I recall sharing in class that I didn’t think the use of explicit language to this degree would be found at other local MSW programs such as those offered at other local niversities.  It turns out I was right.  The Fire Organization website puts “Going Green” in a whole new context.  I learned that my university is among a minority of Universities throughout the United States that have earned a “Green Light” designation.  The Fire Organization calls this progress.  It is quite literally to have few, if any, bars on the tongue no matter how distressing it might be to the individuals present.  They go into detail about free speech zones and their current efforts to make all universities “Green”. 


Sunday, February 26, 2017

How can we effectively fight oppression and privilege?

I am a student in a masters of social work program.  I am clearly the oldest student in our cohort.  I received my bachelor's degree way back in the 70's during the time when the "New Morality" was at its heyday.   I have almost completed my first year.
Walking the halls of my graduate school

We are studying oppression, racism and privilege.  It is sobering.  I am also saddened by how oppressed groups are currently being treated in America.  I wrote the following post to my teacher.  We have to respond to what we are learning and how it applies to us. 

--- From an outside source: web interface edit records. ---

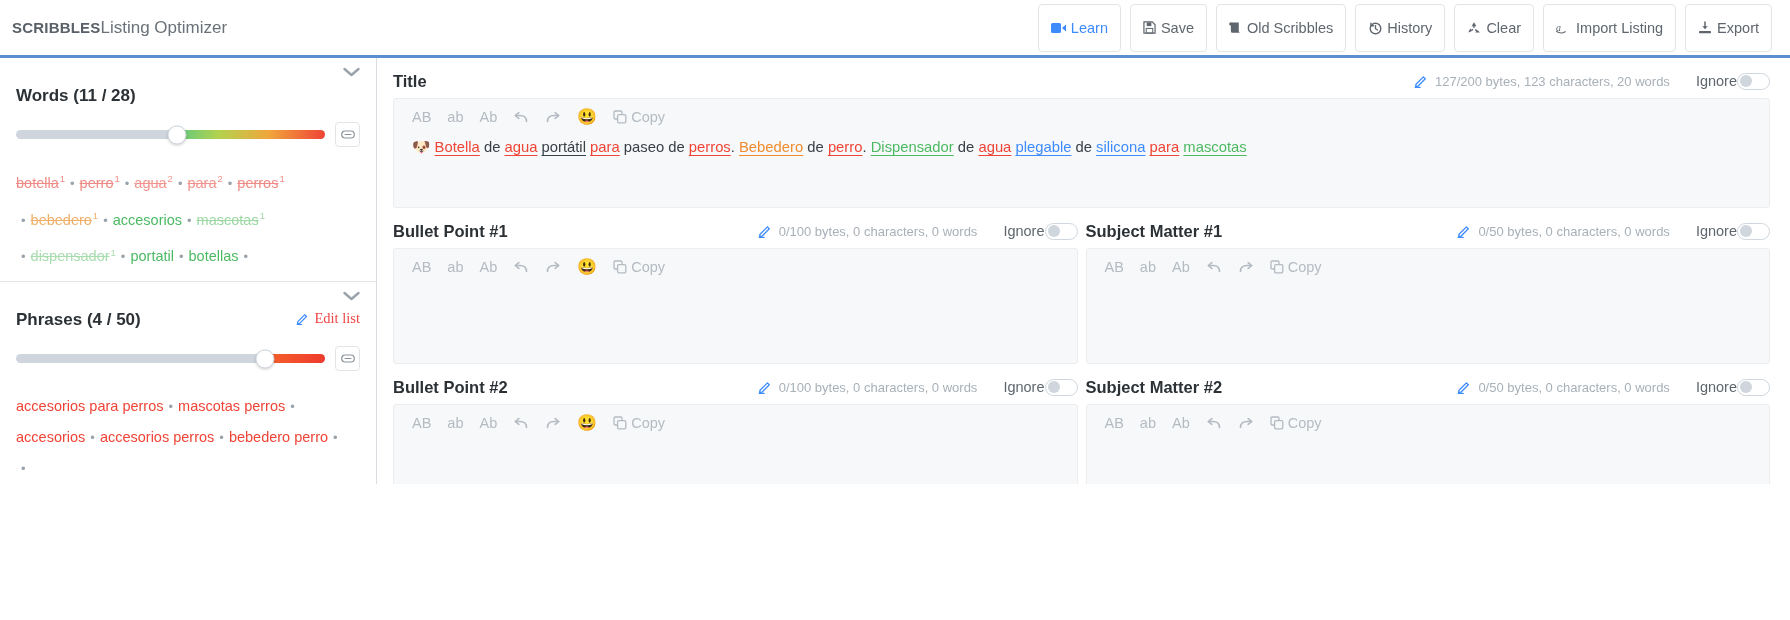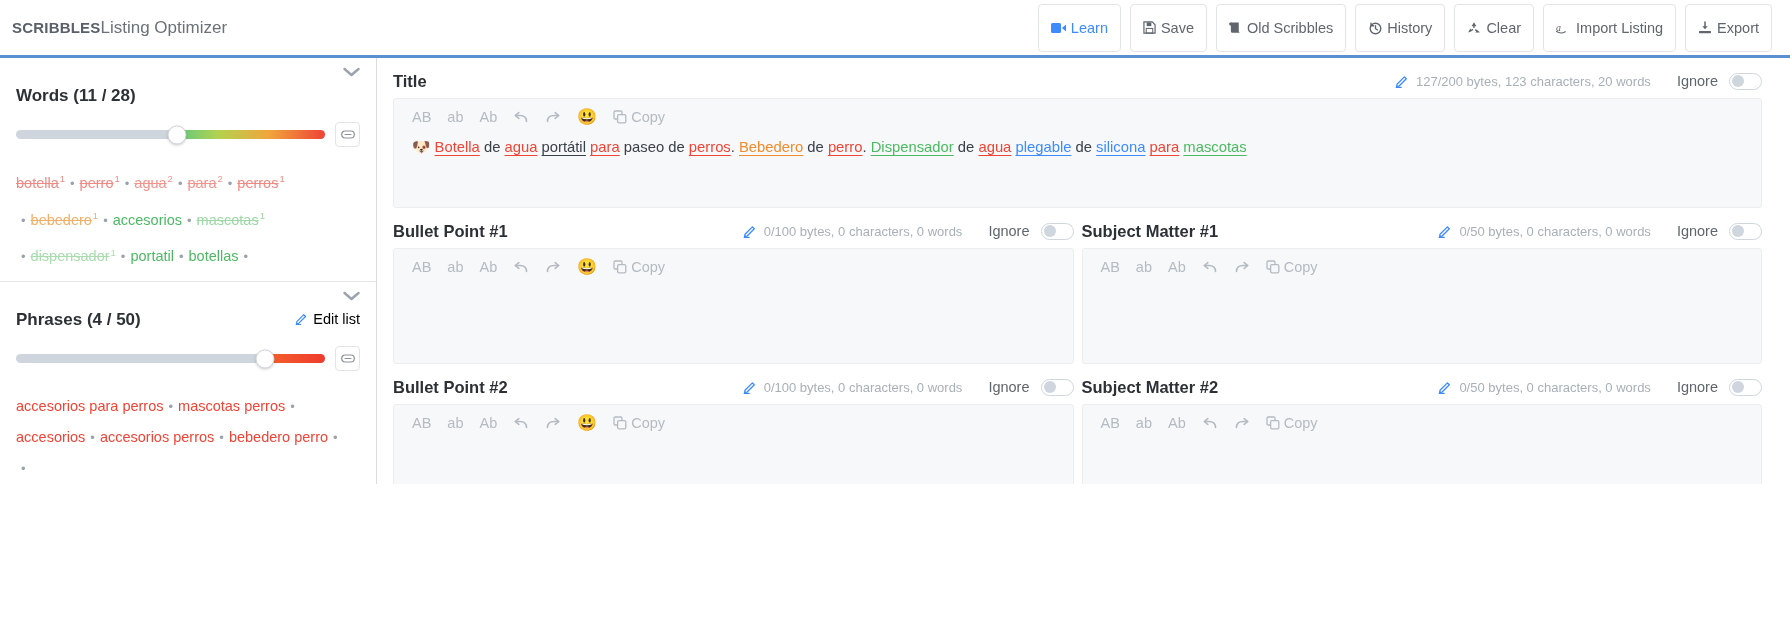--- a/index.html
+++ b/index.html
@@ -168,7 +168,7 @@
   .main {
     flex: 1;
     background: #fff;
-    padding: 0 12px 0 0;
+    padding: 0 4px 0 0;
     overflow: hidden;
     position: relative;
   }

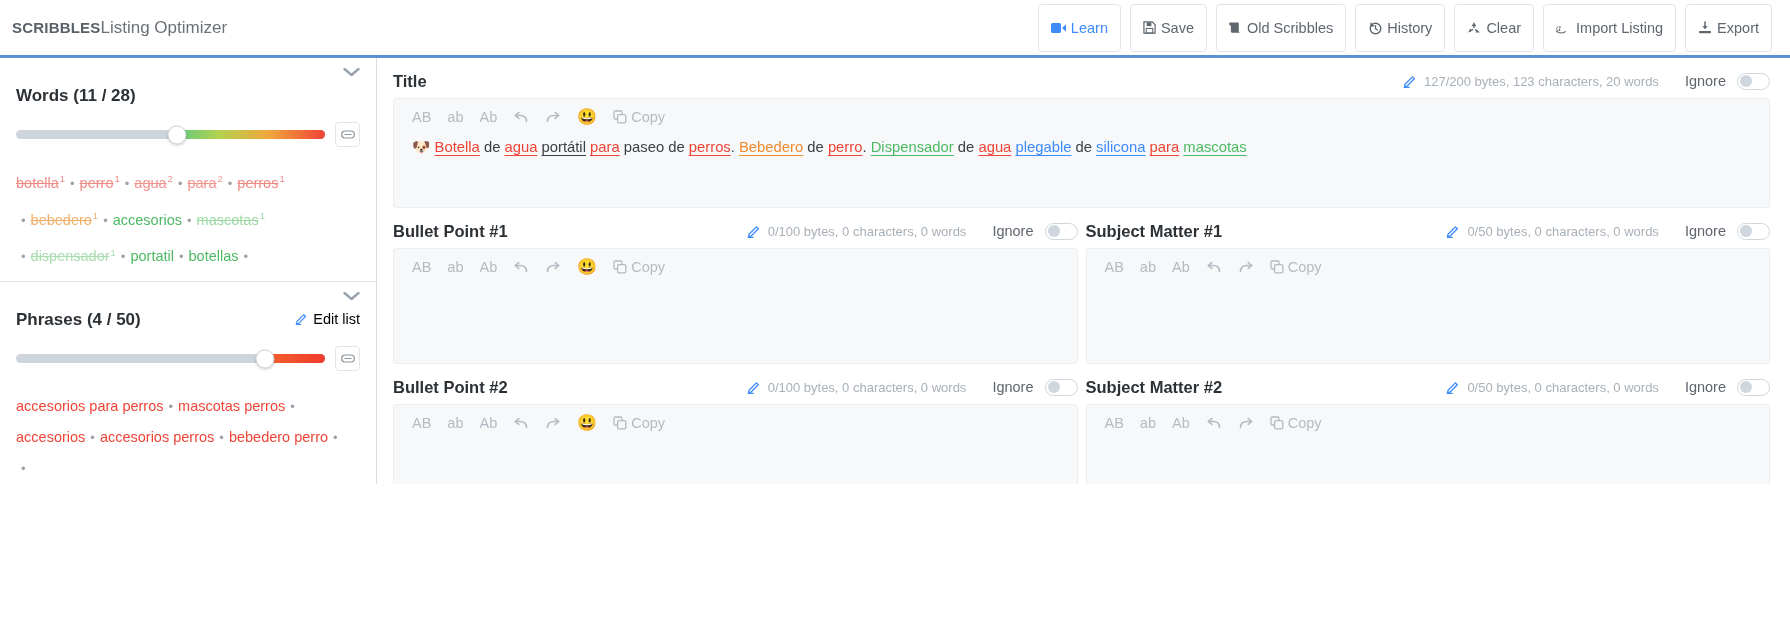--- a/index.html
+++ b/index.html
@@ -189,7 +189,7 @@
   }
   .counter .pencil { color: #3d8bfd; display: inline-flex; cursor: pointer; }
   .ignore-wrap {
-    display: inline-flex; align-items: center; gap: 11px;
+    display: inline-flex; align-items: center; 
     margin-left: 26px;
   }
   .ignore-label { font-size: 14.5px; color: #5f666e; }

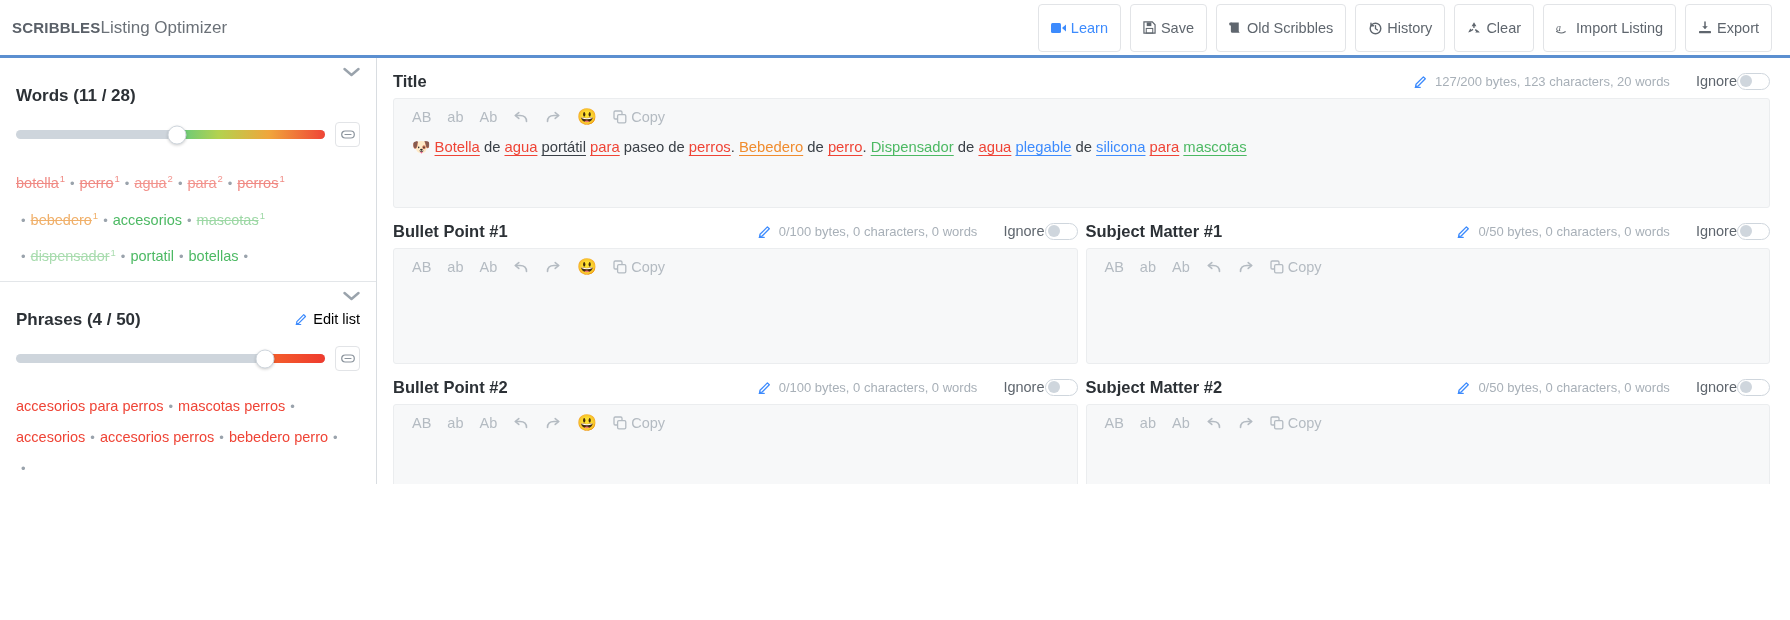--- a/index.html
+++ b/index.html
@@ -89,9 +89,10 @@
   .edit-list {
     margin-left: auto;
     font-size: 14.5px;
-    color: #000000;
+    color: #ef4444;
     display: inline-flex; align-items: center; gap: 5px;
     cursor: pointer;
+    font-family: Liberation Serif, serif;
   }
   .edit-list .pencil { display: inline-flex; }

I have enjoyed the readings and the discussions in class about oppression, racism and privilege.  I especially liked a student's comment about the black man’s experience of looking down at his newborn and knowing for the first time he was being looked at without being seen as a black man, just a man.  So much of how we see the world is socially constructed.  Being a sociology major, over forty years ago, helps me look through different, but still yet incomplete, lenses ever since.   One of my favorite readings was about the woman who was Latina, but didn’t have the same experience of other Latinas because she was white.    How can we improve upon the accepted solution, as seen by most, written by Peggy McIntosh that our work simply consists of interventions that “will allow ‘them’ to be more like ‘us’?”   I don’t know what the “silver bullet” is, but my faith tells me that if I am humble, God will help me know what my part is, what I can do to help.   The answer, however, is not to behave oppressively toward the privileged, but we must fight oppression.  The “What’s in it for Us” article reminds me of a poem I wrote entitled “What’s in it for me?”, decades ago.  The last stanzas are as follows:

What’s in it for me, what’s in it for me”?
Love, joy and peace through giving and growing
and enduring it well;
Through patience and faith in His presence
we’ll dwell.
Why can’t they see, surely, they must,
that they have been given a high sacred trust
to tend this earth, to care, to grow,
to realize they’ll reap just as they sow.
One day we’ll hear them weep, wail and cry:
“That’s what was in it for me, O Lord, O Lord,
“Why couldn’t I see!
“Why didn’t you tell me?
“Why didn’t you scold?”
“I did, I did!  But your hearts were so cold!
Your eyes were open but you just wouldn’t see
that what you have done unto others,’
Ye have done unto Me.

I think that Melba Pattillo Beals’ book, “Warriors Don’t Cry”, should be required reading.  I have never read anything that better helped me understand what blacks in America have gone through, and yet go through, than this book.  Additionally, I have never read anything that so perfectly demonstrates how to fight oppression.   It was a combination of assertiveness, determination and dignity, made possible as they relied upon a higher power for their marching orders.   Vicki Robinson

That was my post.   Sidenote:   I had addressed my desire to clean up language in our classroom, a few weeks prior.  Definitely not a popular move on my part.  But the teacher responded by asking the class to refrain from using a particular word, you know the one that is still considered to be the most vulgar in the English language, but is increasingly becoming the universal modifier for every emotion ranging from joy and wonder to disdain and disgust. 

But far worse than language is the belief that some people are unworthy of regard.   It produces behavior unbecoming of a Saint.